# Assignment
The lines to reproduce from the material below are those from the one containing "- Implement the" through the one containing "- evclust : An", both included; write them out exactly and add nothing.
Data: Begin
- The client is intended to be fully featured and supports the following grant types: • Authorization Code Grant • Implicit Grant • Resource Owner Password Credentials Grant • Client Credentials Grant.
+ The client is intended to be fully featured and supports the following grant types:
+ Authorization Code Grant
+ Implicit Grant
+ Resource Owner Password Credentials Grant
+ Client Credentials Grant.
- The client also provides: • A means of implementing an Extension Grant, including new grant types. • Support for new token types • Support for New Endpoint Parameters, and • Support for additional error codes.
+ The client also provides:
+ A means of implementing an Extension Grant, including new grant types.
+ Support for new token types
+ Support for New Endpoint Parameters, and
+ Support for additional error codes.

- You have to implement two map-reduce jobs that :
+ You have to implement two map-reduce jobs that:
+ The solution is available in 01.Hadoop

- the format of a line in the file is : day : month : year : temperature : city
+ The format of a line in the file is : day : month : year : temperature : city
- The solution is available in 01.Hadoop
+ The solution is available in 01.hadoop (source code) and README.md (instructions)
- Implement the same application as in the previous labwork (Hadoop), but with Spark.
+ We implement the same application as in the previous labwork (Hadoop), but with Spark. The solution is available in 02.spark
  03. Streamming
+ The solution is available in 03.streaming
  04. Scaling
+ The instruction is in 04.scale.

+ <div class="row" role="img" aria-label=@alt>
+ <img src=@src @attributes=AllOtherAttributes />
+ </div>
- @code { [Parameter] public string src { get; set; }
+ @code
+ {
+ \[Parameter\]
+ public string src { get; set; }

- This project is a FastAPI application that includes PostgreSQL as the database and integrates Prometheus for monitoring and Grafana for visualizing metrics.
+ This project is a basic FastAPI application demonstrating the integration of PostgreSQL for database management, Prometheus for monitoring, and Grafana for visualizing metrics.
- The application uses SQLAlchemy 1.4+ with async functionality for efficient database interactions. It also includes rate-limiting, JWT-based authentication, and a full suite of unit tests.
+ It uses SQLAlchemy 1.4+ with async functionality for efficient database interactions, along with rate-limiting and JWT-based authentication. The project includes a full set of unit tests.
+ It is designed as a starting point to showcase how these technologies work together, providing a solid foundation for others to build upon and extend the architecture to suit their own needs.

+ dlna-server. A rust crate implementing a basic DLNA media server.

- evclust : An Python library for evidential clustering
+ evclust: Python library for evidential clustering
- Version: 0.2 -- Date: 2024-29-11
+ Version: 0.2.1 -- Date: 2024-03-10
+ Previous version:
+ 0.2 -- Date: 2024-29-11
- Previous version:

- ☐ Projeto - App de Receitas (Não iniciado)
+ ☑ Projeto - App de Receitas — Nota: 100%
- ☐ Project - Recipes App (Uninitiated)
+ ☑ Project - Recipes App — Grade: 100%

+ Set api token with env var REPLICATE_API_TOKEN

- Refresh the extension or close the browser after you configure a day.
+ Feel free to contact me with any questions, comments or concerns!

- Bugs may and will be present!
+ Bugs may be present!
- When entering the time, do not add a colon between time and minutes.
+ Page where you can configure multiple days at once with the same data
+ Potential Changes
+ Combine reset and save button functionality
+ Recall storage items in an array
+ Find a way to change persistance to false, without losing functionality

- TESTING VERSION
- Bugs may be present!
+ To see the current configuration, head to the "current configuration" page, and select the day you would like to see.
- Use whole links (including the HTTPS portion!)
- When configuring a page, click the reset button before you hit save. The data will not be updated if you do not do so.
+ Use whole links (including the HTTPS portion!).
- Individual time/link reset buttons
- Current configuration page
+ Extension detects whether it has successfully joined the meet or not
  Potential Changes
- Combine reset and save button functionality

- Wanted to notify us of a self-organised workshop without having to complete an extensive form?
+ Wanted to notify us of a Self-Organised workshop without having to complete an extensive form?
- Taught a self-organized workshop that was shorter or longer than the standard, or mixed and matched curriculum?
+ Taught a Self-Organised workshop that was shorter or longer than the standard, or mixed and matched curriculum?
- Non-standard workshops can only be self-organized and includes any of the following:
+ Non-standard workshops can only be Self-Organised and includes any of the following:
Data: End
# Solution for this task
- Implement the same application as in the previous labwork (Hadoop), but with Spark.
+ We implement the same application as in the previous labwork (Hadoop), but with Spark. The solution is available in 02.spark
  03. Streamming
+ The solution is available in 03.streaming
  04. Scaling
+ The instruction is in 04.scale.

+ <div class="row" role="img" aria-label=@alt>
+ <img src=@src @attributes=AllOtherAttributes />
+ </div>
- @code { [Parameter] public string src { get; set; }
+ @code
+ {
+ \[Parameter\]
+ public string src { get; set; }

- This project is a FastAPI application that includes PostgreSQL as the database and integrates Prometheus for monitoring and Grafana for visualizing metrics.
+ This project is a basic FastAPI application demonstrating the integration of PostgreSQL for database management, Prometheus for monitoring, and Grafana for visualizing metrics.
- The application uses SQLAlchemy 1.4+ with async functionality for efficient database interactions. It also includes rate-limiting, JWT-based authentication, and a full suite of unit tests.
+ It uses SQLAlchemy 1.4+ with async functionality for efficient database interactions, along with rate-limiting and JWT-based authentication. The project includes a full set of unit tests.
+ It is designed as a starting point to showcase how these technologies work together, providing a solid foundation for others to build upon and extend the architecture to suit their own needs.

+ dlna-server. A rust crate implementing a basic DLNA media server.

- evclust : An Python library for evidential clustering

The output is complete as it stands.